Summary: service/device failure leads to uncontrolled fail overs
Product: [Retired] Red Hat Cluster Suite Reporter: Dean Elling <dean.elling>
Component: clumanagerAssignee: Lon Hohberger <lhh>
Status: CLOSED WONTFIX QA Contact: Cluster QE <mspqa-list>
Severity: medium Docs Contact:
Priority: medium    
Version: 3CC: cluster-maint, rkenna
Target Milestone: ---   
Target Release: ---   
Hardware: All   
OS: Linux   
Whiteboard:
Fixed In Version: Doc Type: Bug Fix
Doc Text:
Story Points: ---
Clone Of: Environment:
Last Closed: 2006-02-02 16:05:47 UTC Type: ---
Regression: --- Mount Type: ---
Documentation: --- CRM:
Verified Versions: Category: ---
oVirt Team: --- RHEL 7.3 requirements from Atomic Host:
Cloudforms Team: --- Target Upstream Version:
Embargoed:
Bug Depends On:    
Bug Blocks: 169576    

Description Dean Elling 2005-02-22 17:10:03 UTC
Description of problem:

We are using the RH cluster manager to maintain a highly-available
database. The database service has a device associated with it which
holds the database table space files, index files, log files and all
else associated with the database. On our system, the database files
became corrupt and the status of the database service returned a
failure. The RH cluster manager attempted to restart the service but
the database was still corrupt so this resulted in a fail over to
another node. Since the corrupt database on the service device moved
along with the service to another node, the service failed on the new
node as well and this then resulted in yet another fail over to
another node. This continued until the clumanager was stopped on the
cluster nodes.

We would like to have a mechanism within the clumanager for the
throttling of fail overs such that a configurable number of fail overs
in a configurable amount of time would trigger the chkconfig 'off' of
the clumanager.

This is not a request for the resolution of the problem that a service
is encountering. This is a request for a means for controlling the
number of continuous fail overs before stopping the clumanager.

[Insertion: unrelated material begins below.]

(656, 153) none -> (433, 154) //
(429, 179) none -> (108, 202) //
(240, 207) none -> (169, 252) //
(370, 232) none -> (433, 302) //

Version-Release number of selected component (if applicable):

We are currently running clumanager-1.2.24.

How reproducible:

Define a service device for a highly-available database service. Cause
some corruption in the files on the service device such that the
status of the database returns failure and initiates fail over in the
cluster manager.

Steps to Reproduce:
1. Configure highly-available service (database) in the RH cluster manager
2. Corrupt the database administrative files on the database service
device
3. The database service status returns failure
4. Restart of the database service fails
5. Fail over is initiated by cluster manager
6. The database service device is mounted on another node and the
service is started but returns failure
  
Actual results:

The fail over of the service ping-pongs among nodes

Expected results:

A configurable number of fail overs are attempted in a configurable
amount of time before the clumanager is chconfig'ed off

Additional info:

Comment 1 Lon Hohberger 2005-02-22 19:21:21 UTC
Please file a ticket with Red Hat Support so this is properly tracked.  

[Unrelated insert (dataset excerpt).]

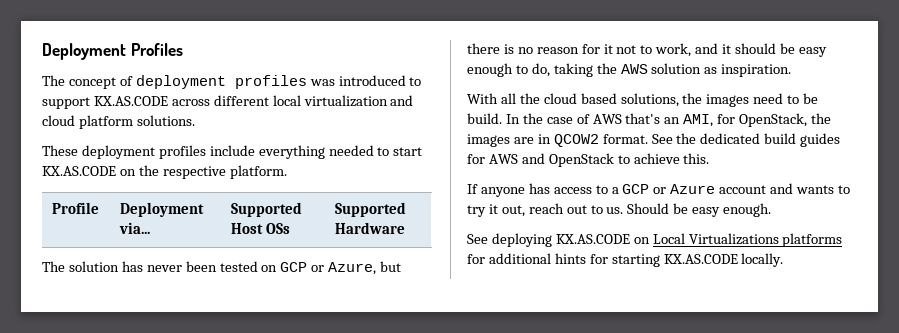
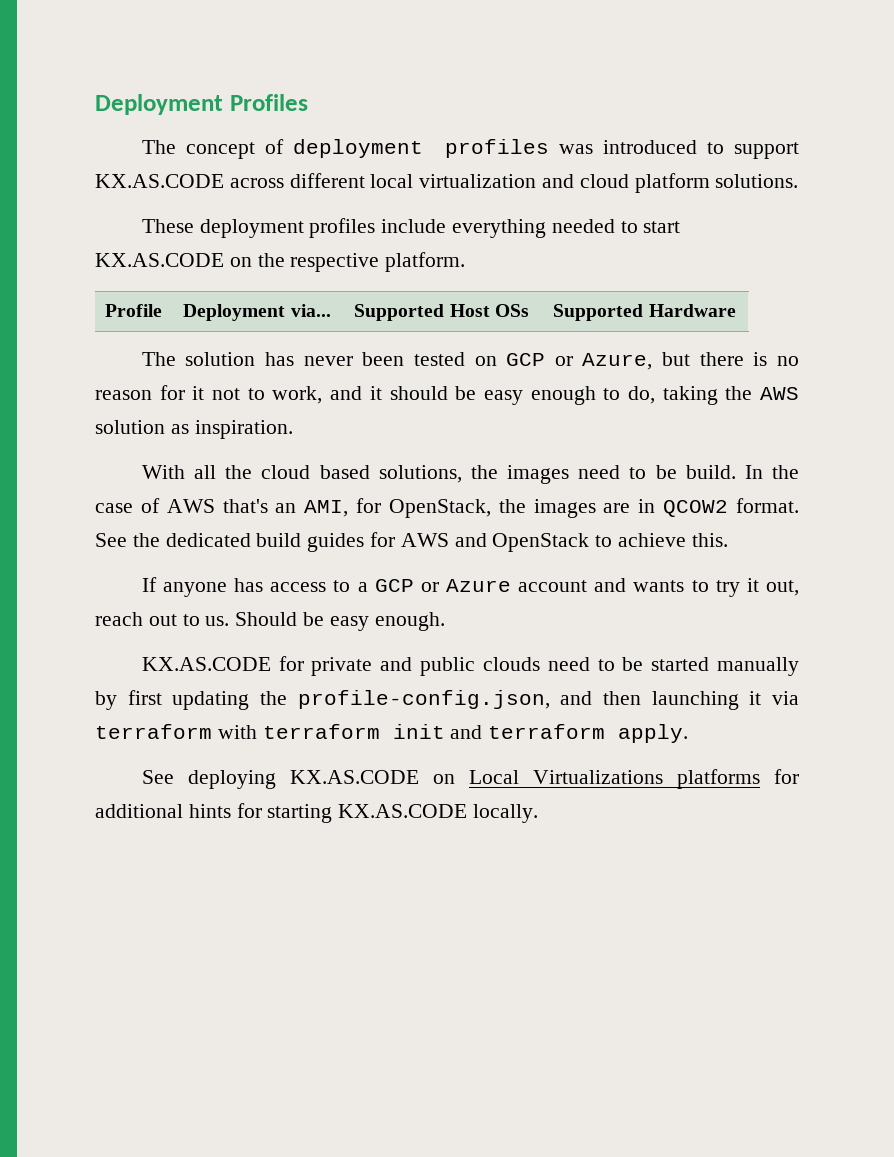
(772, 210) none -> [141,656,799,676] [95,690,799,710] [95,724,689,743] // KX.AS.CODE for private and public clouds need to be started manually by first updating the profile-config.json, and then launching it via terraform with terraform init and terraform apply.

It sounds like a generally useful feature.

Comment 3 Lon Hohberger 2005-10-04 21:16:26 UTC
This is possible if we split up the serviceblock structure's two uint16_t around
restarts / checks into two uint8_t.

We could add a max_faults - which would disable the service after so many
restarts (unlike max_restarts which merely relocates the service to another node
after the count is exceeded).

Comment 4 Lon Hohberger 2006-02-02 16:05:47 UTC
This would be difficult to implement while preserving rolling upgrade and not
breaking the on-disk format of service states.